FIG. 1 is a cross-sectional view showing a first embodiment of an organic EL device manufactured by the manufacturing method of the present invention. FIG. 2 is a perspective view of a support substrate on which an anode and a pixel region defining layer are formed. FIG. 3 is a perspective view of the support substrate when the hole injection layer is stacked on the support substrate. FIG. 4 is a perspective view of the support substrate when the electronic block layers are stacked. FIG. 5 is a diagram showing the movement of the nozzle and the panel in the partition forming process. FIG. 6 is a diagram illustrating a nozzle trajectory in the partition formation process. FIG. 7 is a perspective view schematically showing a state in which ink containing a material to be a partition wall is applied.
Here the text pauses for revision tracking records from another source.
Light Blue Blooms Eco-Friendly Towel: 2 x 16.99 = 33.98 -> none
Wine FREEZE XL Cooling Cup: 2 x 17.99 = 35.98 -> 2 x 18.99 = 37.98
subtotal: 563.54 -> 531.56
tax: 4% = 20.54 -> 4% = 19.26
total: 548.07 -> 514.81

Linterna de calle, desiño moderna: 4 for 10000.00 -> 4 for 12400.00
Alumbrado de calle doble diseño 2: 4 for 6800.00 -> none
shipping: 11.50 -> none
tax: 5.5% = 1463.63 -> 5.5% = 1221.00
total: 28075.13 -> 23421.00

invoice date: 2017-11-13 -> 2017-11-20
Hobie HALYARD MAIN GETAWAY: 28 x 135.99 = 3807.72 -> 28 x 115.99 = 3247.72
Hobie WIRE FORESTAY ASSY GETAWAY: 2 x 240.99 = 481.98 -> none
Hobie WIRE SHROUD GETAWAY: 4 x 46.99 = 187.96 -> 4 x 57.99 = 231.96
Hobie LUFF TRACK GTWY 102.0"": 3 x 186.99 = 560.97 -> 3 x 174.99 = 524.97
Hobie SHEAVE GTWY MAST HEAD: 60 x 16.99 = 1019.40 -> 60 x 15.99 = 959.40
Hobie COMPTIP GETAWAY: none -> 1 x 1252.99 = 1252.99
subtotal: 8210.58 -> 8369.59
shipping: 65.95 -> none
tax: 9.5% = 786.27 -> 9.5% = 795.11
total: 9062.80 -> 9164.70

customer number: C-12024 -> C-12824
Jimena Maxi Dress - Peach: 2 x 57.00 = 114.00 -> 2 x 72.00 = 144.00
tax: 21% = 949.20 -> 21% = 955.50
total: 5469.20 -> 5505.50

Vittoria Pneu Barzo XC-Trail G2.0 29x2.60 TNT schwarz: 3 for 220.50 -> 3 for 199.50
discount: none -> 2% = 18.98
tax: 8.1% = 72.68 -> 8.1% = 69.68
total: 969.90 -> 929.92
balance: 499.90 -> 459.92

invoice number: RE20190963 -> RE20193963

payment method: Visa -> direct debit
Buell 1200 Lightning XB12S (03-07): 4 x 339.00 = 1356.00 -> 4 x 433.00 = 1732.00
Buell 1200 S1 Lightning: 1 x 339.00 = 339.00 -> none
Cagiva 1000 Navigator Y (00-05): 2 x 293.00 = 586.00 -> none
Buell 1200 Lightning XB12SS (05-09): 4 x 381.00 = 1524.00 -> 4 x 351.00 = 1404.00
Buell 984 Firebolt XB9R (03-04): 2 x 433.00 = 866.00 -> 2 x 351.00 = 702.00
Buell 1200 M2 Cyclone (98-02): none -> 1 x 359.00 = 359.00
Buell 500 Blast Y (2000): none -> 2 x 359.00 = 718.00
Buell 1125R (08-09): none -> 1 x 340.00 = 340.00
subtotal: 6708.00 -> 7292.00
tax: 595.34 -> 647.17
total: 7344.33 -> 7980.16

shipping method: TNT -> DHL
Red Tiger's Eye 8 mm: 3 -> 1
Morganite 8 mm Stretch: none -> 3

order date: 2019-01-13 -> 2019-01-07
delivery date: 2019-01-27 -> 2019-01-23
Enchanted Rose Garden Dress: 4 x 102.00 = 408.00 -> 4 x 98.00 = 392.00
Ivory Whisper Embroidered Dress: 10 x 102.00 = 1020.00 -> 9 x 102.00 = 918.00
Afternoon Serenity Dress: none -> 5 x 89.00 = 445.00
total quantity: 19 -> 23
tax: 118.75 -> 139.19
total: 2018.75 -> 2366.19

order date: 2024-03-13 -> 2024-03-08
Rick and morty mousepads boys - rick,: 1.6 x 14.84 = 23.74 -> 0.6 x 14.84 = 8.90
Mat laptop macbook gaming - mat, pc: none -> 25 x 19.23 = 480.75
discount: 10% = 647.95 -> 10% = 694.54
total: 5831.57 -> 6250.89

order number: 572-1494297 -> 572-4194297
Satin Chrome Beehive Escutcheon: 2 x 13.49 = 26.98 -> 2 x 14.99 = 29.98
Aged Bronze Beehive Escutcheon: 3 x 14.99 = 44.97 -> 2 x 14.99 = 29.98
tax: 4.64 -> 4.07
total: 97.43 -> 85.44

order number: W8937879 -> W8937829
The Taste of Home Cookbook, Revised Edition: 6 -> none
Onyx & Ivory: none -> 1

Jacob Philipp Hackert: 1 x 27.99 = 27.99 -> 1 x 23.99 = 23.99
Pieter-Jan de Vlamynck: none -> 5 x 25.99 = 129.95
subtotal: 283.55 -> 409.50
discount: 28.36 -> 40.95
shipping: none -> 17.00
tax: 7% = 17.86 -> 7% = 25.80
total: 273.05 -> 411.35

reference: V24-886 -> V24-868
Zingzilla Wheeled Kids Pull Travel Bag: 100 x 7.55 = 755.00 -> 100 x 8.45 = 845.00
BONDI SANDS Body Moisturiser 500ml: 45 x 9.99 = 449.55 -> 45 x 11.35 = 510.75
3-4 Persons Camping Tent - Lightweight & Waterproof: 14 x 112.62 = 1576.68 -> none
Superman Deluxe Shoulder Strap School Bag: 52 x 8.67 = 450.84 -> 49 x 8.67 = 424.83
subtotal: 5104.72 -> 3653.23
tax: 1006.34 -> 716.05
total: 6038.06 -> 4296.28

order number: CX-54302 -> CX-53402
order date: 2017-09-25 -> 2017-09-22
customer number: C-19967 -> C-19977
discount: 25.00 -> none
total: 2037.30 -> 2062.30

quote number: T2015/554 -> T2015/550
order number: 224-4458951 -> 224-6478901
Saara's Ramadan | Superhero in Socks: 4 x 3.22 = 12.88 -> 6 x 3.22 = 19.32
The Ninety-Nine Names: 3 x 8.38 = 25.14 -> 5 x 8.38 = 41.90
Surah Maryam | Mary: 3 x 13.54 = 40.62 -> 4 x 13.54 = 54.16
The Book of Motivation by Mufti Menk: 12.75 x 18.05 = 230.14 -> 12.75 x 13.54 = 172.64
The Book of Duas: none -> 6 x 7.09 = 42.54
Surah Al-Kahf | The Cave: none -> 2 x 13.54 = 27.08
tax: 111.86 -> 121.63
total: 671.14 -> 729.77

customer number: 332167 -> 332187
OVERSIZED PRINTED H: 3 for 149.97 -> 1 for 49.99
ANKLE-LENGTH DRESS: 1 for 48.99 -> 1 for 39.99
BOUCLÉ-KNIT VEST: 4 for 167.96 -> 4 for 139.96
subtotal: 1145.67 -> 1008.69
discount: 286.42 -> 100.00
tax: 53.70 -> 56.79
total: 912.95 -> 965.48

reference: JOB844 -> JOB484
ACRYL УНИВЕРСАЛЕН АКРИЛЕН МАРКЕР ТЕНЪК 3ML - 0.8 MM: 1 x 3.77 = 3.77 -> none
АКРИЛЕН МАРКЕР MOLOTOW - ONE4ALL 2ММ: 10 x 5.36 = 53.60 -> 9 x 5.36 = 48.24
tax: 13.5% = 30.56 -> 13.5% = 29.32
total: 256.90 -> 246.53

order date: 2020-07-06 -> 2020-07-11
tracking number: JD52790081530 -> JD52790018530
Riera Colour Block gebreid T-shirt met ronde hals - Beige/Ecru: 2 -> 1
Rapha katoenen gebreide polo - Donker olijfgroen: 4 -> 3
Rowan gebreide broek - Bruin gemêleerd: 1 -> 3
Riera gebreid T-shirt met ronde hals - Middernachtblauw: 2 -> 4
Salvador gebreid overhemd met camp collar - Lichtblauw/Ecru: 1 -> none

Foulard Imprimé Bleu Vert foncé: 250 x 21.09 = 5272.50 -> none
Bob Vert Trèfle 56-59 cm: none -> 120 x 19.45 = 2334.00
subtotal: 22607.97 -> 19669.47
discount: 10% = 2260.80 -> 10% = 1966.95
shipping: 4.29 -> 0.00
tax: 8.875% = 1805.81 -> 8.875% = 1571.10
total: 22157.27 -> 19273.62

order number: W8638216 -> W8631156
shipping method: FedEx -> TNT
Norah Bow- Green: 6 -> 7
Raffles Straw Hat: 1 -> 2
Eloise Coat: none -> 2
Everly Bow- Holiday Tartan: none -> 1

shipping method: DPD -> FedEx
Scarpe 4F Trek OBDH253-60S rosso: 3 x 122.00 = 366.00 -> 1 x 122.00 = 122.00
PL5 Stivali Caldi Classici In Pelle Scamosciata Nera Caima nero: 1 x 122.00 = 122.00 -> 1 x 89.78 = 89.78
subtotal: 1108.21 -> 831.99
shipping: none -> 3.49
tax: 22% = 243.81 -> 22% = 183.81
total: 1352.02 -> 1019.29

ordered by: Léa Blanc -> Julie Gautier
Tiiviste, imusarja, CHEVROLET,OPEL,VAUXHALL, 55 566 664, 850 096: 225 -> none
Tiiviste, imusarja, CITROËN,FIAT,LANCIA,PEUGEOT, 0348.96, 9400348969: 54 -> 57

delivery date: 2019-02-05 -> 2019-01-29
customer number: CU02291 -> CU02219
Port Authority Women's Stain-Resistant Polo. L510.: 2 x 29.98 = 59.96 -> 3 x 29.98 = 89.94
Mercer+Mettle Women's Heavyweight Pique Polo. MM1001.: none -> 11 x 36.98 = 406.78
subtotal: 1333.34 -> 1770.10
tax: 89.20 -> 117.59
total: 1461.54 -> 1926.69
FIG. 8 is a diagram showing the trajectory of the nozzle in the light emitting layer forming step. FIG. 9 is a perspective view schematically showing a state in which an ink containing a material that becomes a light emitting layer is applied. FIG. 10 is a perspective view schematically showing another state of applying an ink containing a material to be a light emitting layer.

  Embodiments of the present invention will be described below with reference to the drawings. Note that the scale of each member in the drawing may differ from the actual scale. The present invention is not limited to the following description, and can be appropriately changed without departing from the gist of the present invention. In the organic EL device, there are members such as electrode lead wires, but these are not directly necessary in the description of the present invention, and the description thereof is omitted. For convenience of explanation, in the example shown below, the explanation will be made with the figure in which the support substrate is arranged below. However, the organic EL element of the present invention and the organic EL device equipped with the organic EL element are not necessarily arranged in this arrangement. Is not done. In the following description, one of the support substrate in the thickness direction may be referred to as “upper” or “upper”, and the other of the support substrate in the thickness direction may be referred to as “lower” or “lower”.

1. Method for Manufacturing Organic EL Device of the Present Invention [First Embodiment]
The manufacturing method of the organic EL device of the present invention (hereinafter sometimes referred to as the manufacturing method of the present invention) is a method of manufacturing an organic EL device including a plurality of organic EL elements. An organic EL element constitutes a pixel in an organic EL device as a display device.

  The manufacturing method of the present invention is not limited by the specific embodiment of the organic EL element to be manufactured. However, in order to facilitate understanding of the manufacturing method of the present invention, in the following description of the embodiment, organic EL As an element, the example shown in FIG.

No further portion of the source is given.